Einheitsbuddeln“ in Marktheidenfeld

Von links: Joachim Hörnig, Bund Naturschutz Marktheidenfeld; Dirk Hartwig, Ortsvorsitzender Grüne Marktheidenfeld; Ulrike Münz, BN Marktheidenfeld; Erwin Scheiner, BN-Kreisgruppenvorsitzender; Susanne Rinno, Ortsvorsitzende Grüne Marktheidenfeld; Kerstin Celina, MdL; Gerhard Kraft, Mitarbeiter von Kerstin Celina und Kreisvorsitzender Grünet; Erich Perchermeier, Ortsgruppensprecher BN mit Hund Jytte. Foto: Conni Schlosser

Vom Norden bis in den Süden, vom Osten in den Westen – an vielen Orten in Deutschland haben Anfang Oktober Menschen an der Aktion „Einheitsbuddeln“ teilgenommen, die ursprünglich das Land Schleswig-Holstein initiiert hatte. Das Bundesland Schleswig-Holstein hat in diesem Jahr die Feierlichkeiten zum „Tag der Deutschen Einheit“ ausgerichtet.

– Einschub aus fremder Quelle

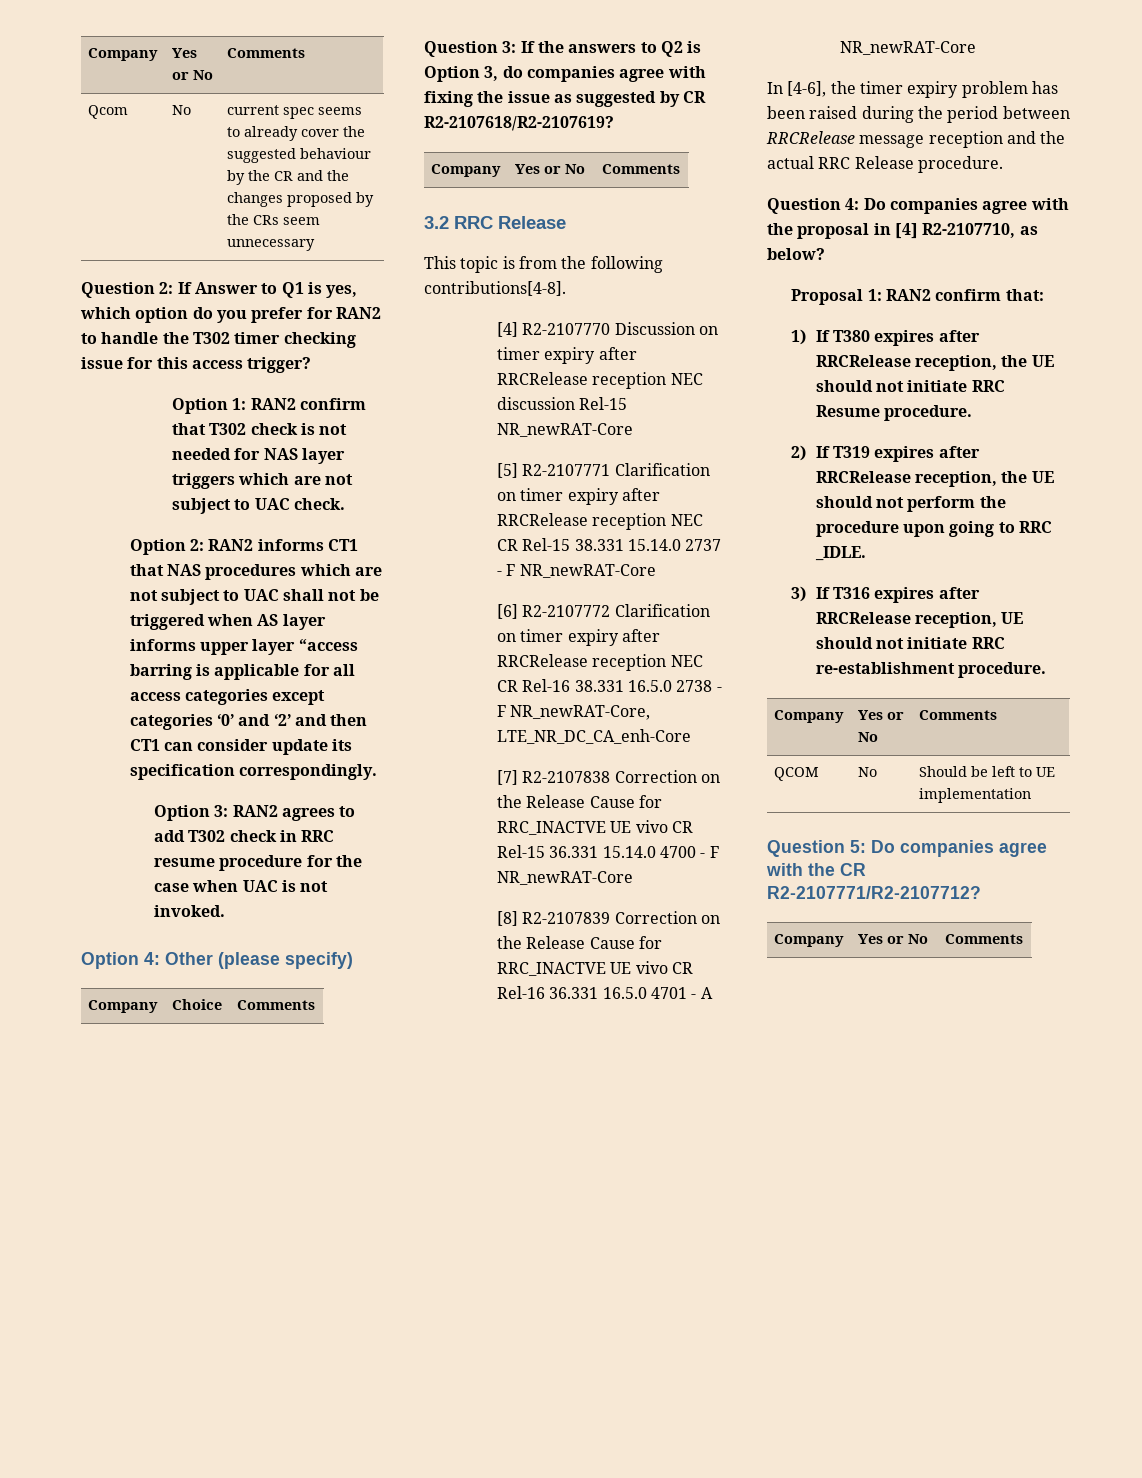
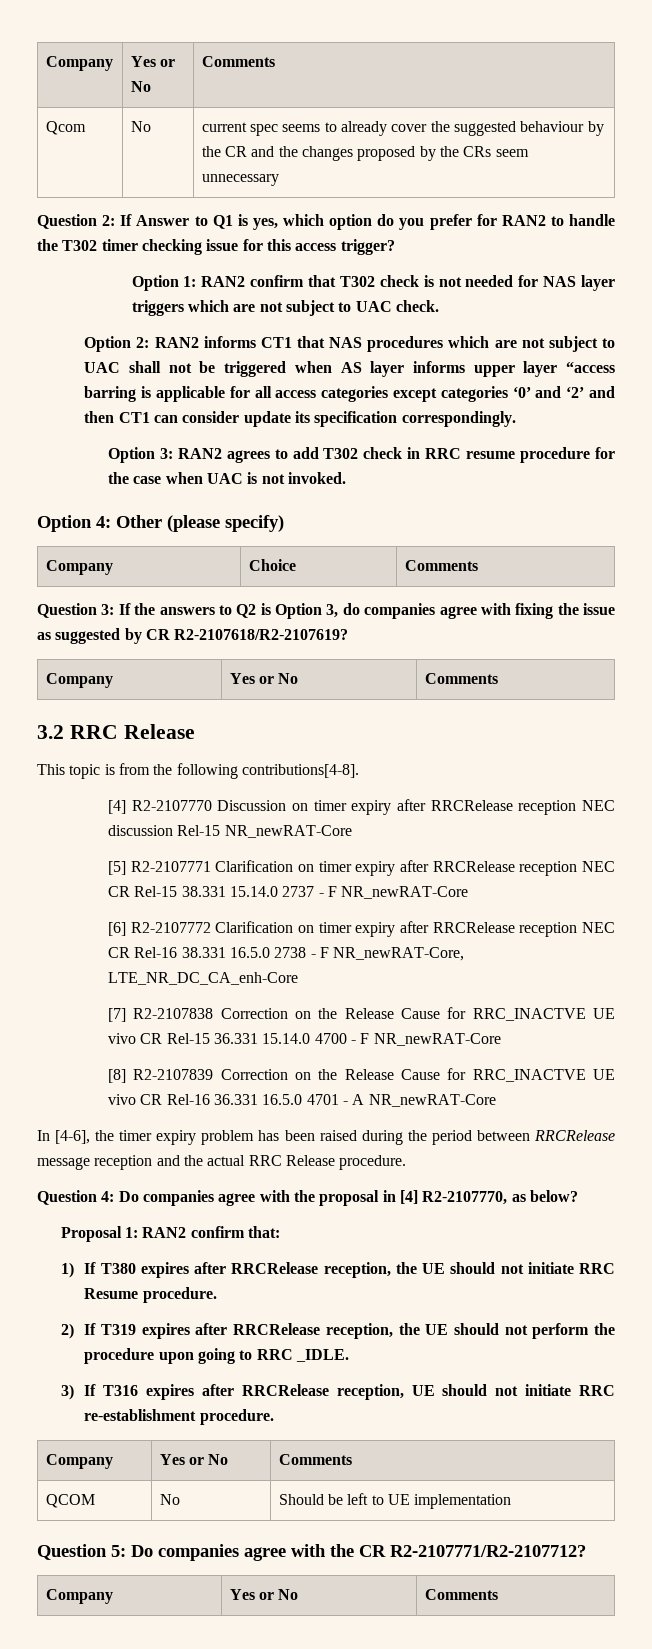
- Question 4: Do companies agree with the proposal in [4] R2-2107710, as below?
+ Question 4: Do companies agree with the proposal in [4] R2-2107770, as below?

In diesem Rahmen wurde dazu aufgerufen, in ganz Deutschland Bäume gegen das Waldsterben und gegen den Klimawandel zu pflanzen. Ziel der Initiatoren ist es, eine Tradition zum Nationalfeiertag in Deutschland zu begründen. Im Nachgang zu dieser Aktion, hat die Kürnacher Landtagsabgeordnete Kerstin Celina, zusammen mit dem Bund Naturschutz Main-Spessart die Initiative ergriffen und eine Pflanzaktion in den Lebendigen Gärten auf den Mainwiesen beim Jugendzentrum in Marktheidenfeld durchgeführt. Dort betreut die BN-Ortsgruppe Marktheidenfeld ein Projekt in Zusammenarbeit mit der Stadt Marktheidenfeld. Passend zum „Tag der Deutschen Einheit“ wurde ein Hochstamm der Sorte „Rebella“ ausgewählt, eine in Dresden-Pillnitz zu DDR-Zeiten in den 80er Jahren gezüchtete Sorte, heißt es in der Pressemitteilung der Grünen. Celina erklärte, dass diese resistenten Apfelsorten derzeit an mehreren Standorten in Unterfranken auf ihre Tauglichkeit für den extensiven Streuobstbau getestet werden.